He doesn’t answer that. Why should he? Just returns my stare. Exchanges my breath for his. I’ll say one thing: he’s got a handsome set of eyelashes, the only soft thing about him. So light at the tips, I want to dust them with my pinky finger, ever so gently. For some reason, this idea soothes the pulse at the base of my neck, the one that has a nervous tendency to gallop off like a runaway horse at the mention of my stepfather’s name. The ringing clears from my eardrums. Thoughts fall back into place. Bright, crisp, useful little thoughts.
“Now, Mr. Anson. We both know you can’t make a thing stick to my Billy-boy. Don’t you know what family he belongs to? The Marshalls?”
There is a slight pause. “I have an idea.”
“Pillars of society. Patrons of every charity between here and Albany. Pals with every pol at every poker table in town. All Billy has to do is make a telephone call to dear old Pater and he’s a free man. Why, I’ll bet you a bottle of genuine Dewar’s he’s a free man already. Trundling on back to Princeton, New Jersey, this minute, in the backseat of Pater’s Packard limousine. What do you say to that?”

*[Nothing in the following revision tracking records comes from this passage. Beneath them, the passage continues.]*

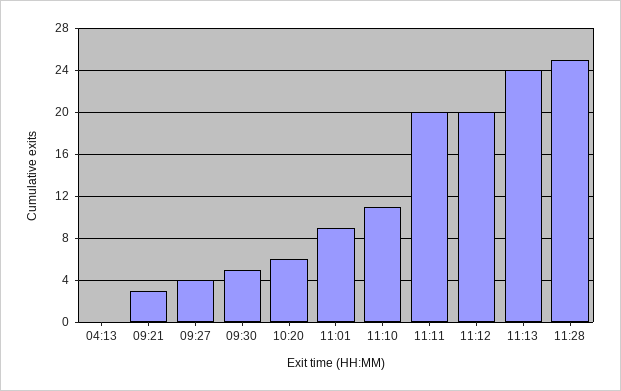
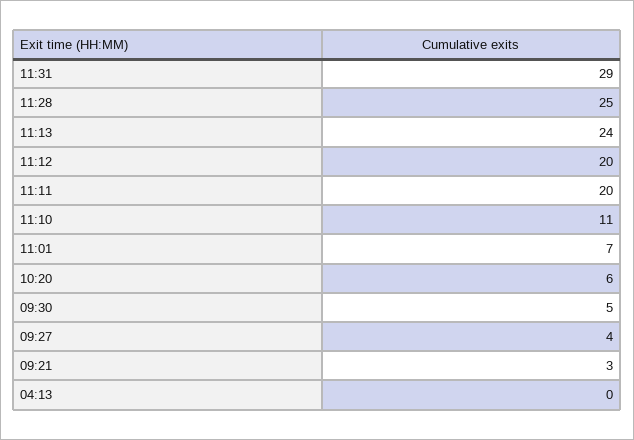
11:01: 9 -> 7
11:31: none -> 29

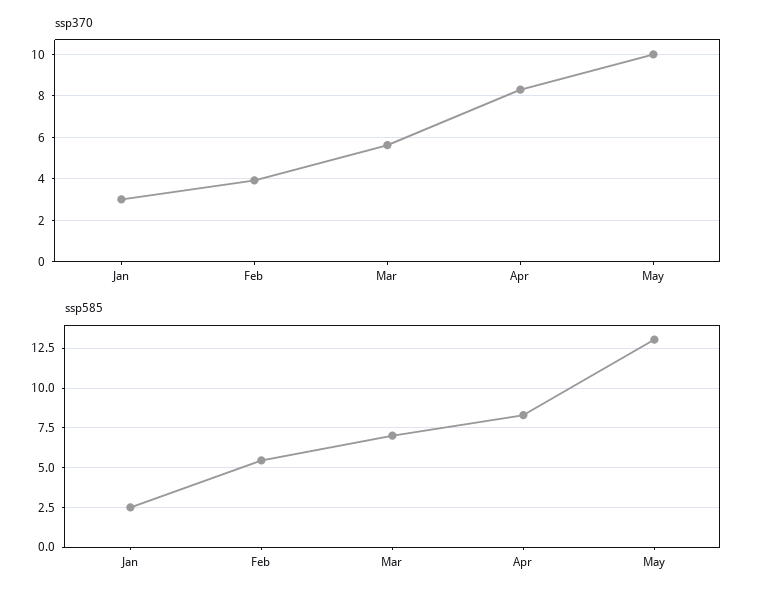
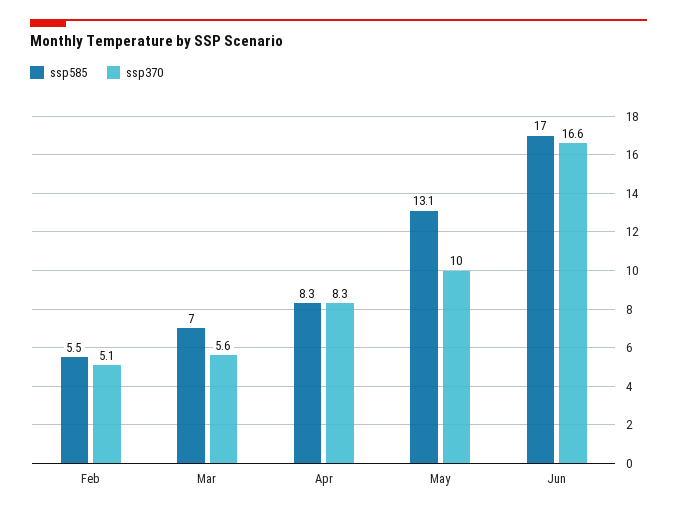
ssp370, Jan: 3 -> none
ssp370, Feb: 4 -> 5.1
ssp585, Jan: 2.5 -> none
ssp585, Jun: none -> 17
ssp370, Jun: none -> 16.6

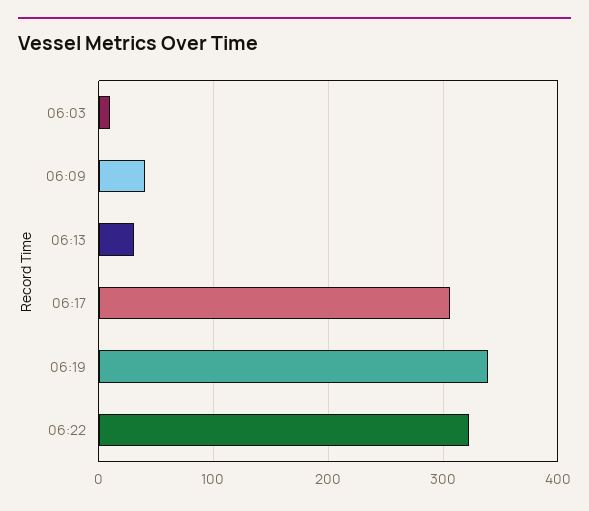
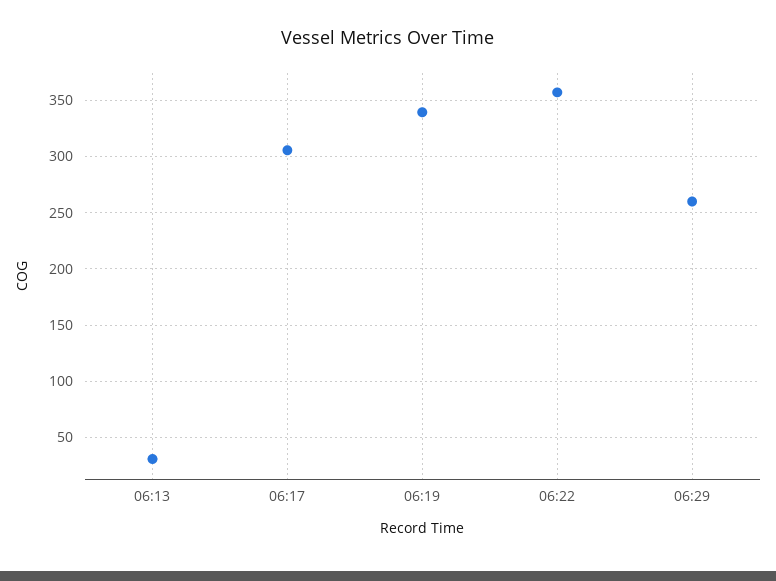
06:03: 10 -> none
06:09: 40 -> none
06:22: 320 -> 360
06:29: none -> 260

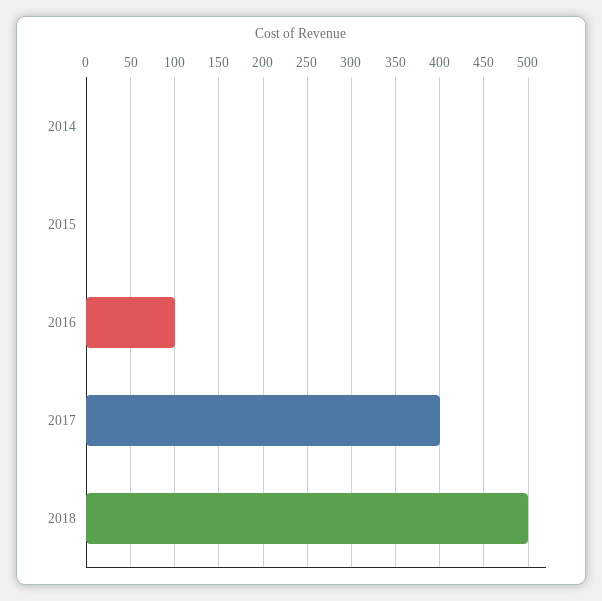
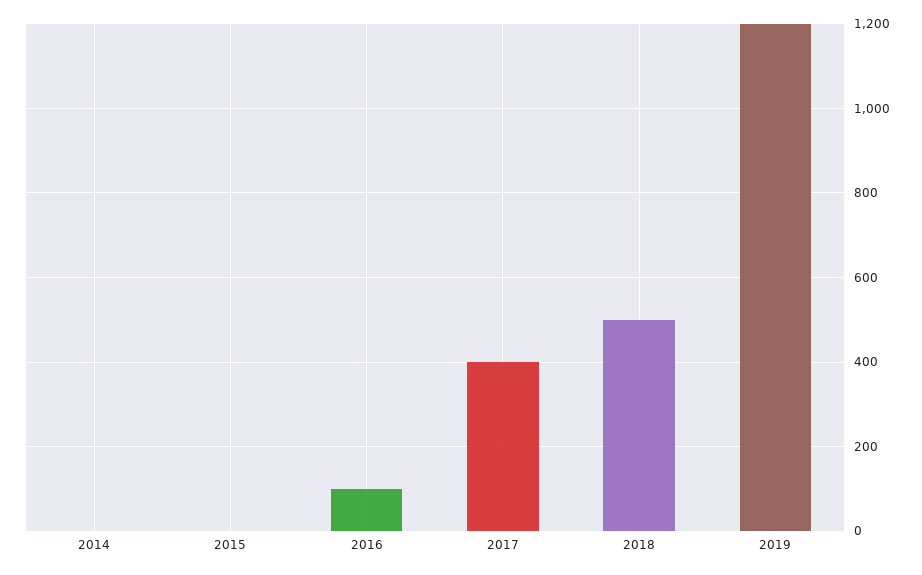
2019: none -> 1200

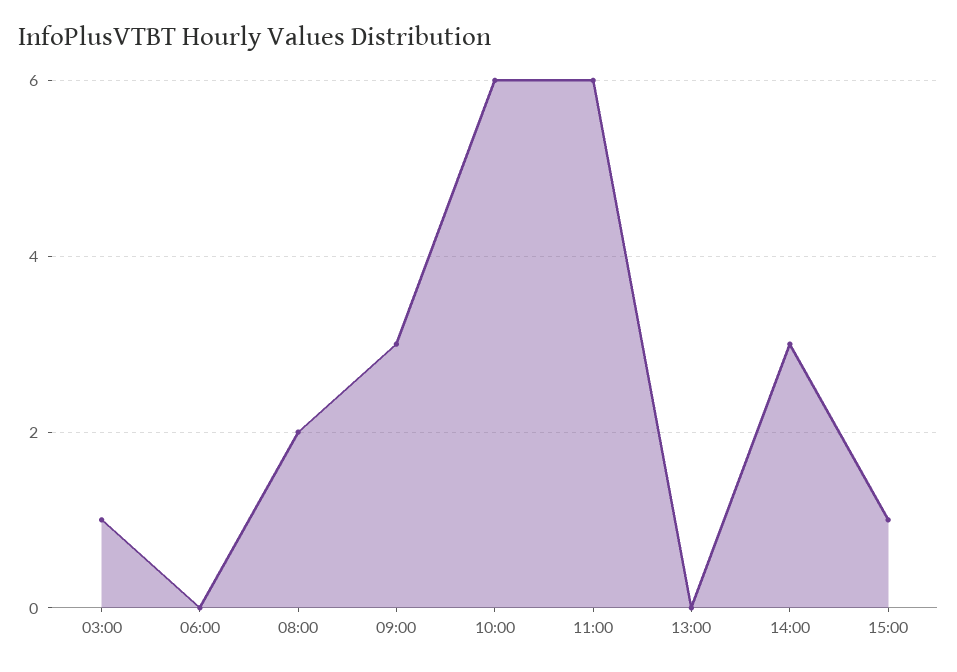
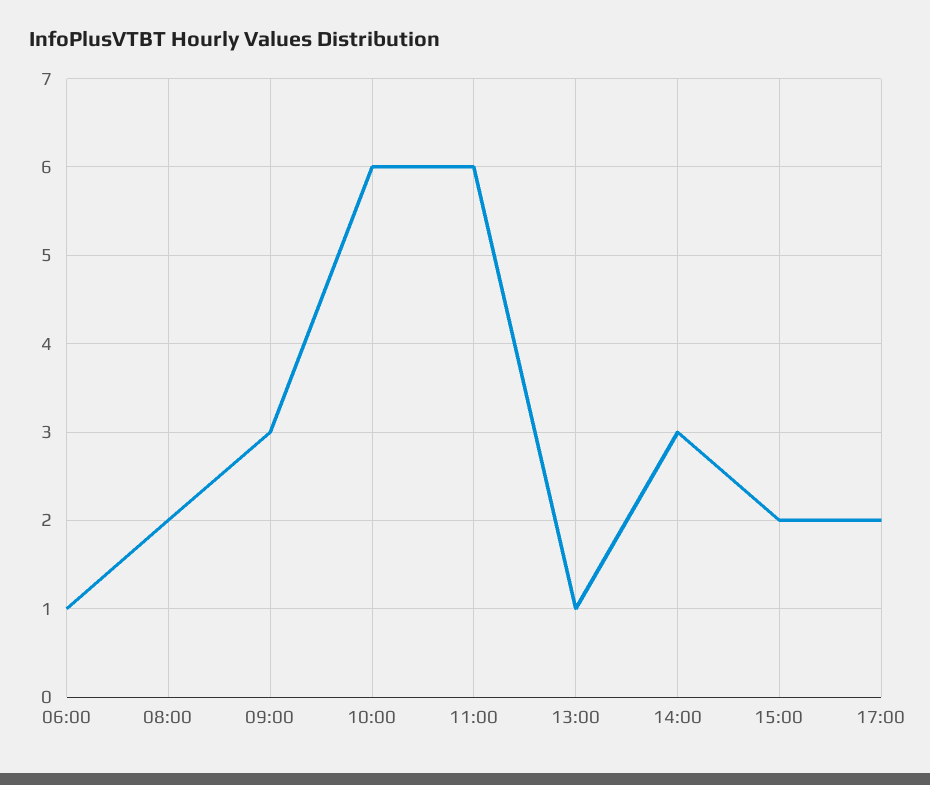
03:00: 1 -> none
06:00: 0 -> 1
13:00: 0 -> 1
15:00: 1 -> 2
17:00: none -> 2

Anson shoots straight to the ceiling. Plants his hands on his hips. Ignites the nerves behind his eyeballs. Parts his lips like he’s got a lot to say to that, sister, and none of it good.
But the seconds tick on, one after another, and nothing comes out from between those two poised lips. Just the furious whir of second thoughts in the tumblers of his brain. Then the slow unstiffening of the muscles of his face, not what you’d call movement, not even a change of expression—he hasn’t got any of those, remember?—but a kind of deflation, a loosening of the skin. Maybe his shoulders sink a little, I don’t know. But the eyes stay bright.
“I guess I’d say you’re probably right about that.”
“So you got nothing.”
“Maybe I don’t.”
“In fact, I do believe this entire hullaballoo constitutes nothing more than a bluff on your part, doesn’t it, Mr. Anson? Be honest, now. Just a noisy show to try and scare a poor working girl who’s done nothing worse tonight than order herself a glass of honest sweet milk from the wrong establishment.”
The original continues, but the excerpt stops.